For hormones here the hardest part is finding a therapist and/or psychiatrist to write the letters and in some places, finding a doctor willing to prescribe and monitor and fill out a support letter and all the paperwork to get prior authorization for the off-label-use dosage since you need more than a cis-woman which is often all that's covered by default and often isn't covered at all by default if your birth gender marker is M. When my plan changed this year I had to start getting the prior auth every 6 months because I exceed the max covered dosage by 3x.

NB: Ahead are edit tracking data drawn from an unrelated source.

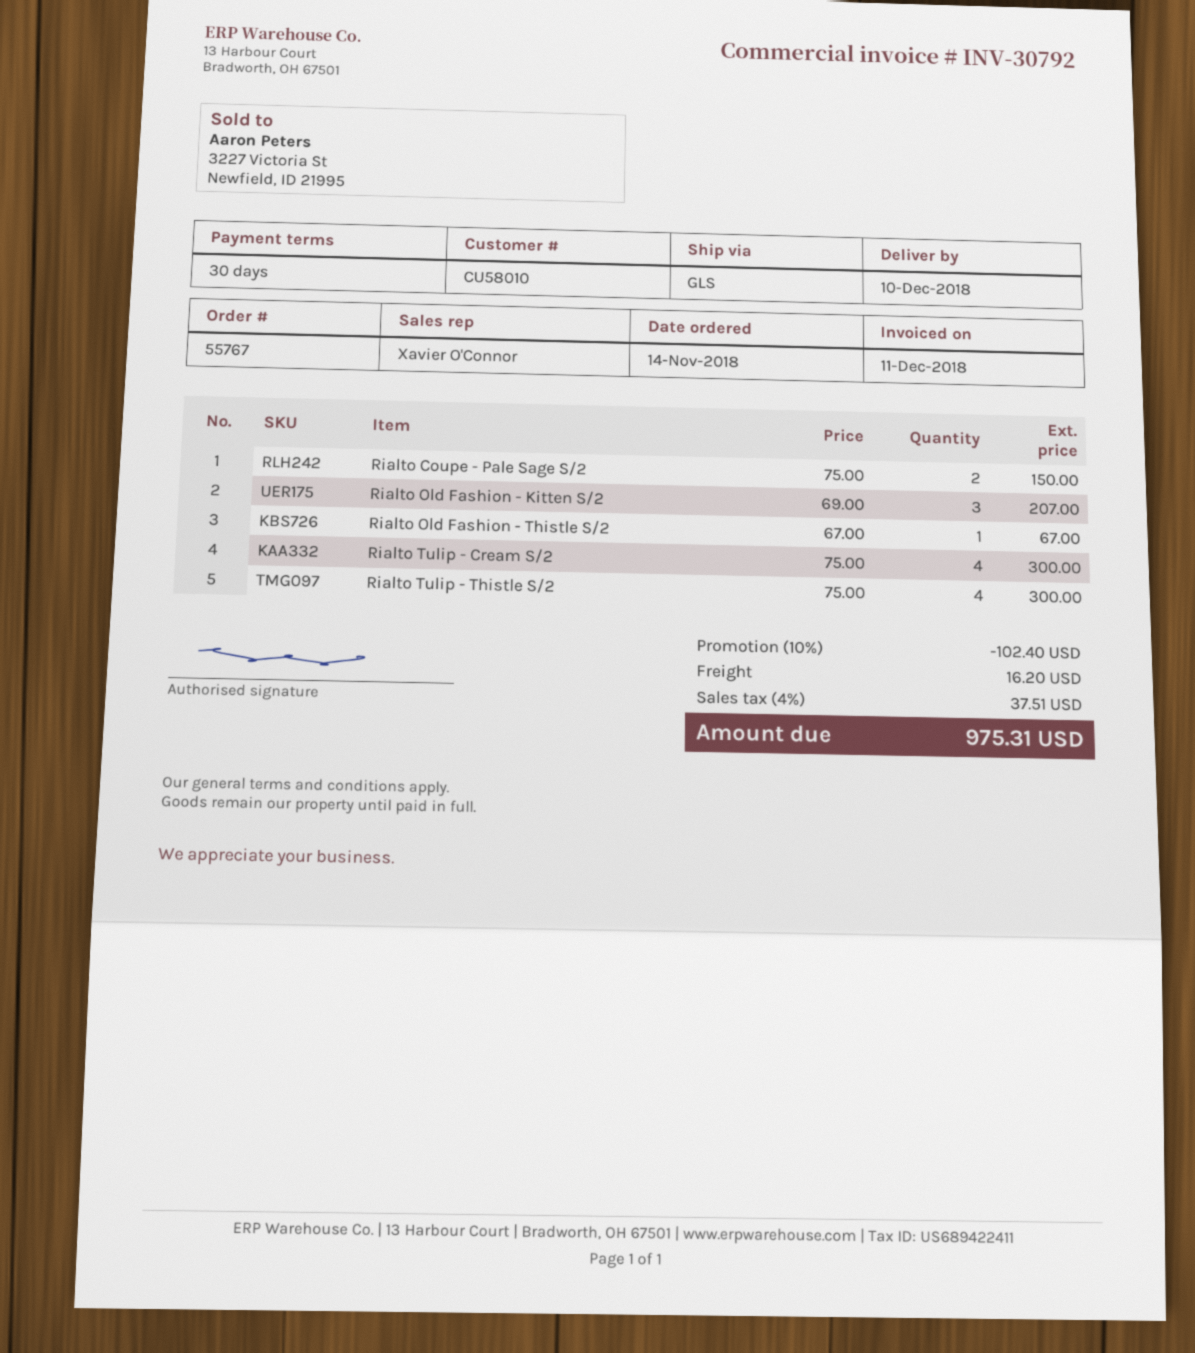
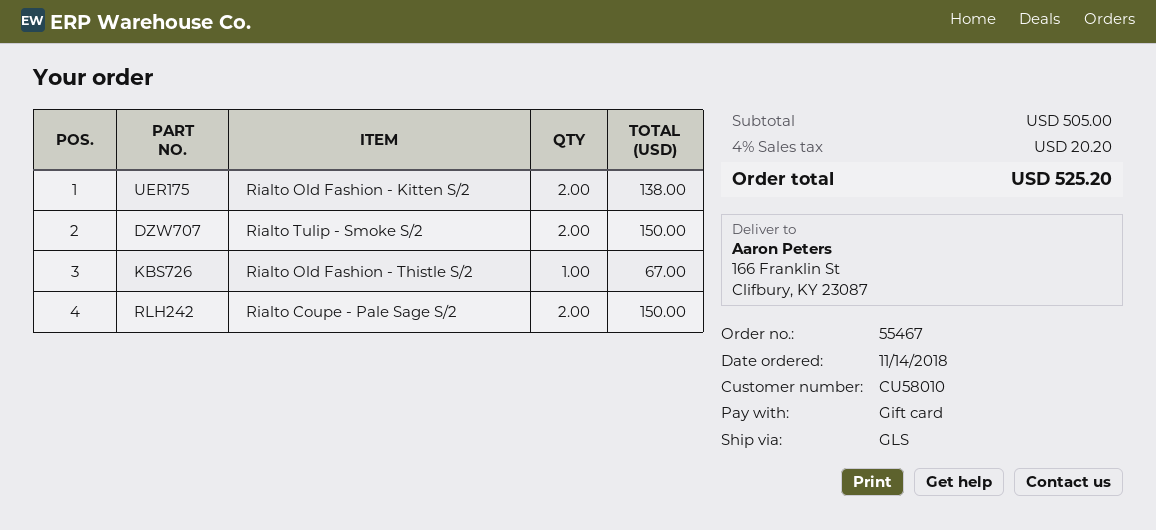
order number: 55767 -> 55467
Rialto Old Fashion - Kitten S/2: 3 for 207.00 -> 2 for 138.00
Rialto Tulip - Cream S/2: 4 for 300.00 -> none
Rialto Tulip - Thistle S/2: 4 for 300.00 -> none
Rialto Tulip - Smoke S/2: none -> 2 for 150.00
discount: 10% = 102.40 -> none
shipping: 16.20 -> none
tax: 4% = 37.51 -> 4% = 20.20
total: 975.31 -> 525.20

I was lucky to have a primary care doctor that was experienced, though she moved on now. And I found a list of therapists willing to write the support (gate-keeping) letters with only a single, virtual appointment, though I had to pay cash and needed 2 of them (one at least PhD level and one at least MA level) for the surgery. For me the hormones only required one and could be MA level, though. I was on waiting lists for both therapists and psychiatrists at the time, so that list saved me. There's a shortage of mental health providers around here, too.

And the letters technically are supposed to require the mental health providers to know you well, but a lot of providers know that's just gate-keeping. And, some insurance still requires the even older WPATH recommendations that you get one that does and one that doesn't know you. My insurance is only one version behind, though, using version 7, but some use 6 or even 5 still.